## Input
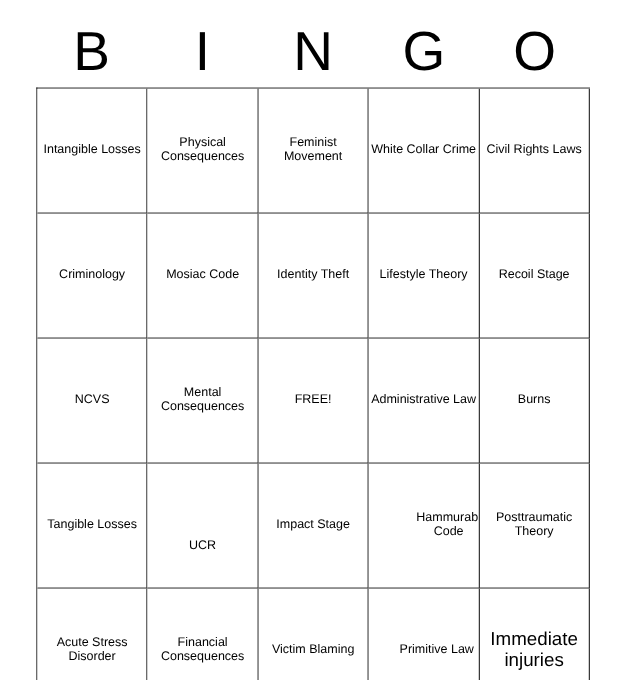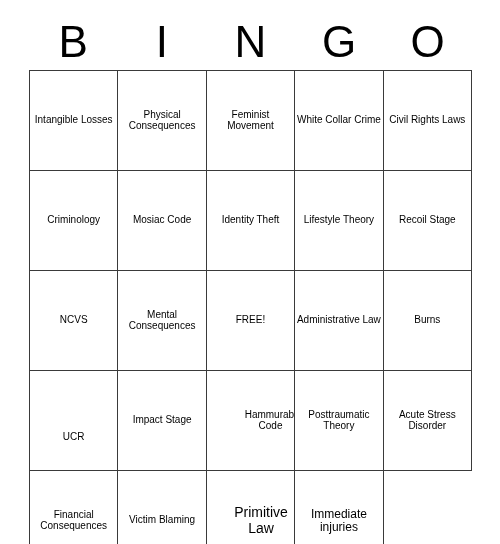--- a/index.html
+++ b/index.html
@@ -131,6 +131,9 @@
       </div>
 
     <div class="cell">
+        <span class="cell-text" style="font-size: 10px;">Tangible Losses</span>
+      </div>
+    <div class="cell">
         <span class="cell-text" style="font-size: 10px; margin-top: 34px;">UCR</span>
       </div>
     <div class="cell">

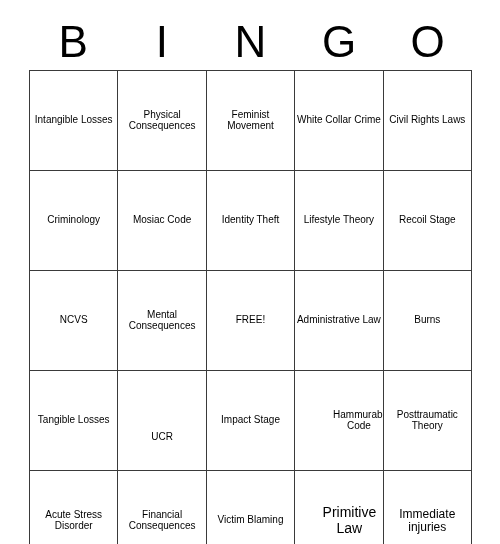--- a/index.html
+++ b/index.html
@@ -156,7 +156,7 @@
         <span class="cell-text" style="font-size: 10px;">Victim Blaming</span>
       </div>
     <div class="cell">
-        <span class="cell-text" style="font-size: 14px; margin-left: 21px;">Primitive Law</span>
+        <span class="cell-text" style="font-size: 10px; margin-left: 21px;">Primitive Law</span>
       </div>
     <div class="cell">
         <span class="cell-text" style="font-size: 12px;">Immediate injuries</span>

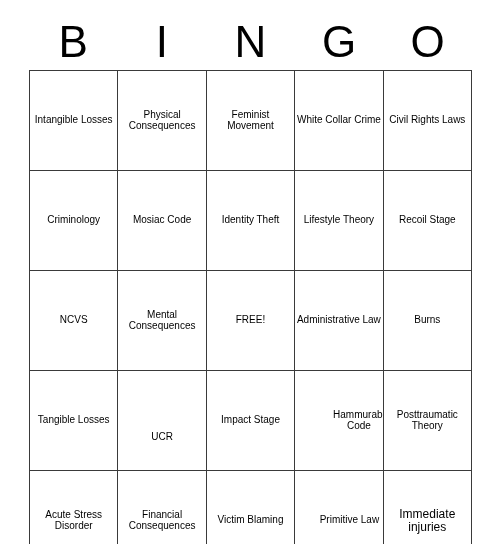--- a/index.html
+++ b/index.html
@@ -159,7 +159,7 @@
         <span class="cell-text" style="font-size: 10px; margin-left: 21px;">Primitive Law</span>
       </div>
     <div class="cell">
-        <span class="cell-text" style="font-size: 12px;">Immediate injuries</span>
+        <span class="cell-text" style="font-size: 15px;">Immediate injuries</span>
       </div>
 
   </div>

## Brief
Pictures stay out; everything else in the listing above gets restated word for word.

## Task solution
--- a/index.html
+++ b/index.html
@@ -131,6 +131,9 @@
       </div>
 
     <div class="cell">
+        <span class="cell-text" style="font-size: 10px;">Tangible Losses</span>
+      </div>
+    <div class="cell">
         <span class="cell-text" style="font-size: 10px; margin-top: 34px;">UCR</span>
       </div>
     <div class="cell">

--- a/index.html
+++ b/index.html
@@ -156,7 +156,7 @@
         <span class="cell-text" style="font-size: 10px;">Victim Blaming</span>
       </div>
     <div class="cell">
-        <span class="cell-text" style="font-size: 14px; margin-left: 21px;">Primitive Law</span>
+        <span class="cell-text" style="font-size: 10px; margin-left: 21px;">Primitive Law</span>
       </div>
     <div class="cell">
         <span class="cell-text" style="font-size: 12px;">Immediate injuries</span>

--- a/index.html
+++ b/index.html
@@ -159,7 +159,7 @@
         <span class="cell-text" style="font-size: 10px; margin-left: 21px;">Primitive Law</span>
       </div>
     <div class="cell">
-        <span class="cell-text" style="font-size: 12px;">Immediate injuries</span>
+        <span class="cell-text" style="font-size: 15px;">Immediate injuries</span>
       </div>
 
   </div>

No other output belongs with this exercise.